■ Exercise directions ■
Which of the lines below mention the word "Minifigura"? Pull each one out.

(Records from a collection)
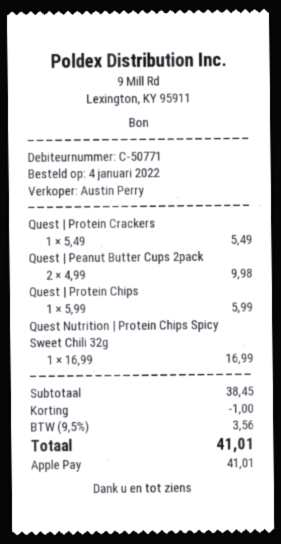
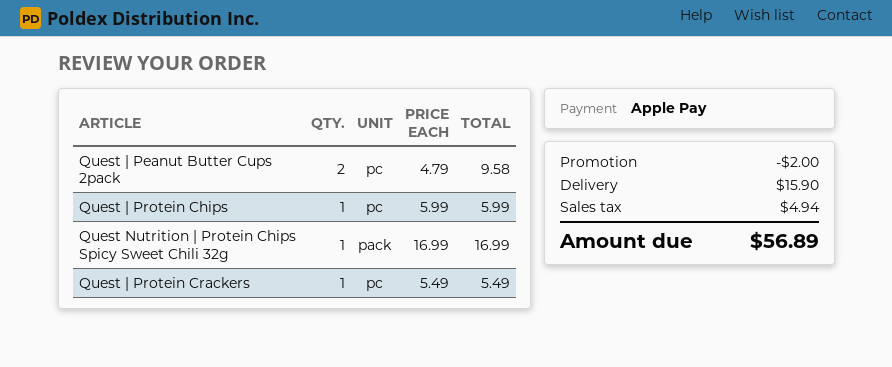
Quest | Peanut Butter Cups 2pack: 2 x 4.99 = 9.98 -> 2 x 4.79 = 9.58
discount: 1.00 -> 2.00
shipping: none -> 15.90
tax: 3.56 -> 4.94
total: 41.01 -> 56.89

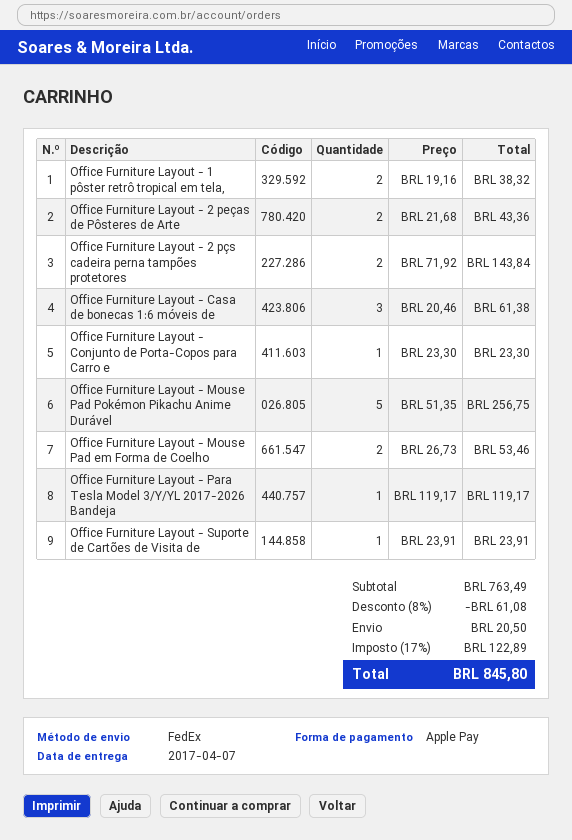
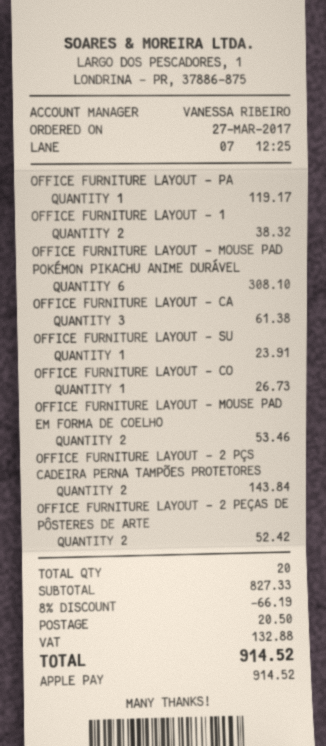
Office Furniture Layout - 2 peças de Pôsteres de Arte: 2 for 43.36 -> 2 for 52.42
Office Furniture Layout - Conjunto de Porta-Copos para Carro e: 1 for 23.30 -> 1 for 26.73
Office Furniture Layout - Mouse Pad Pokémon Pikachu Anime Durável: 5 for 256.75 -> 6 for 308.10
subtotal: 763.49 -> 827.33
discount: 8% = 61.08 -> 8% = 66.19
tax: 122.89 -> 132.88
total: 845.80 -> 914.52

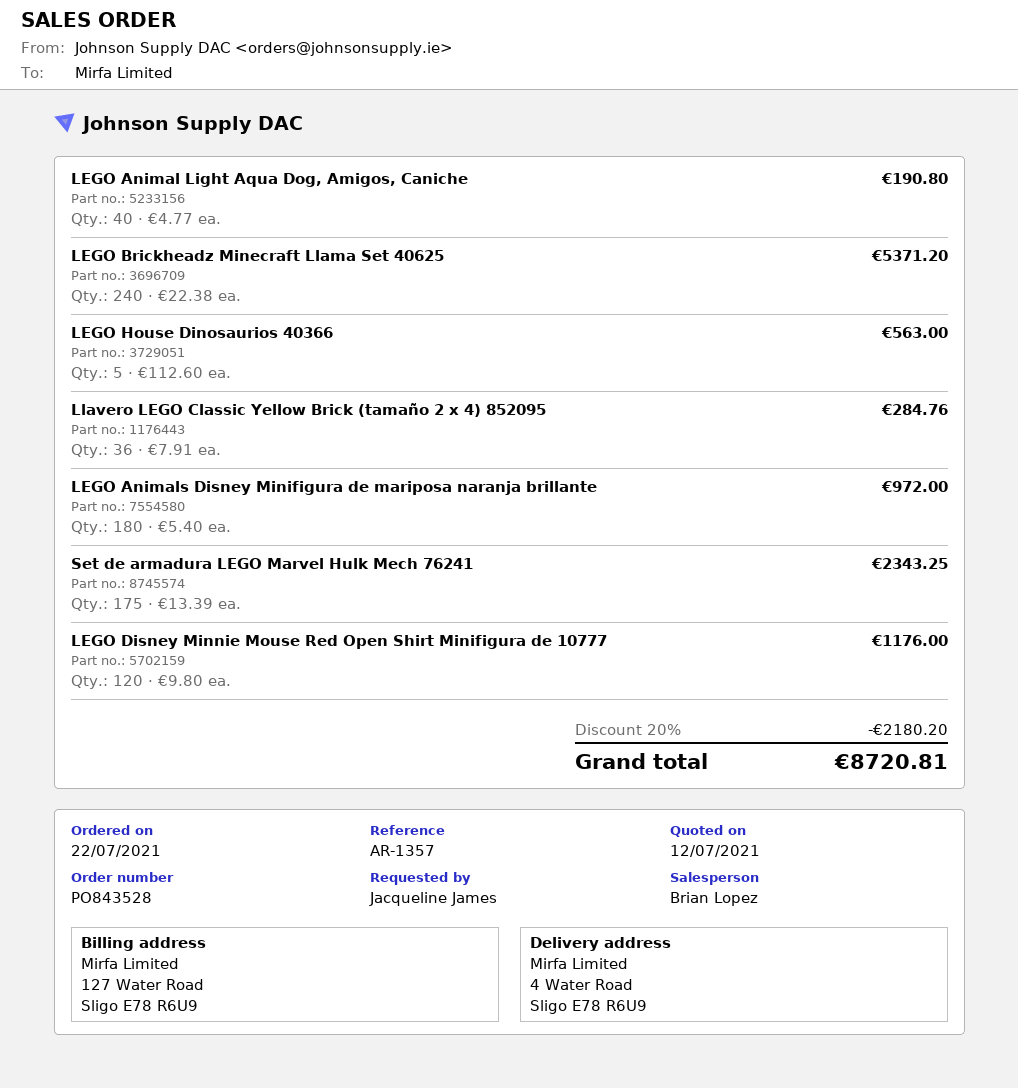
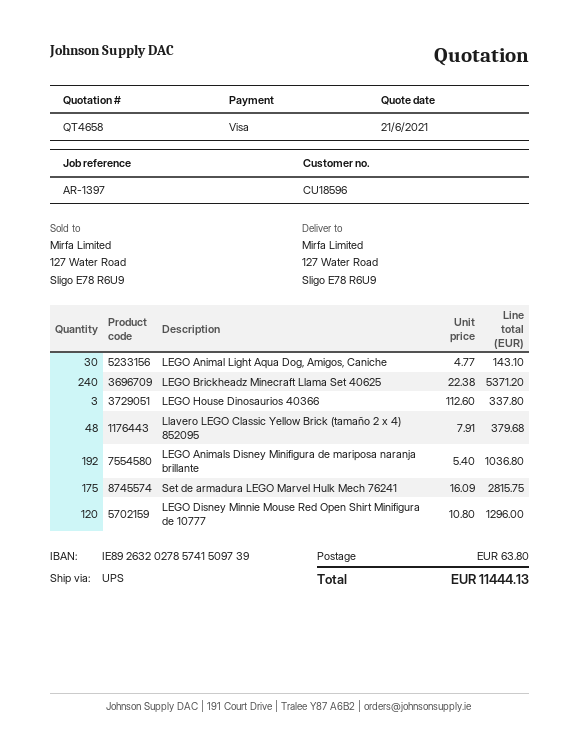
quote date: 2021-07-12 -> 2021-06-21
reference: AR-1357 -> AR-1397
ship to: 4 Water Road, Sligo E78 R6U9 -> 127 Water Road, Sligo E78 R6U9
LEGO Animal Light Aqua Dog, Amigos, Caniche: 40 x 4.77 = 190.80 -> 30 x 4.77 = 143.10
LEGO House Dinosaurios 40366: 5 x 112.60 = 563.00 -> 3 x 112.60 = 337.80
Llavero LEGO Classic Yellow Brick (tamaño 2 x 4) 852095: 36 x 7.91 = 284.76 -> 48 x 7.91 = 379.68
LEGO Animals Disney Minifigura de mariposa naranja brillante: 180 x 5.40 = 972.00 -> 192 x 5.40 = 1036.80
Set de armadura LEGO Marvel Hulk Mech 76241: 175 x 13.39 = 2343.25 -> 175 x 16.09 = 2815.75
LEGO Disney Minnie Mouse Red Open Shirt Minifigura de 10777: 120 x 9.80 = 1176.00 -> 120 x 10.80 = 1296.00
discount: 20% = 2180.20 -> none
shipping: none -> 63.80
total: 8720.81 -> 11444.13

■ The completed task ■
LEGO Animals Disney Minifigura de mariposa naranja brillante: 180 x 5.40 = 972.00 -> 192 x 5.40 = 1036.80
LEGO Disney Minnie Mouse Red Open Shirt Minifigura de 10777: 120 x 9.80 = 1176.00 -> 120 x 10.80 = 1296.00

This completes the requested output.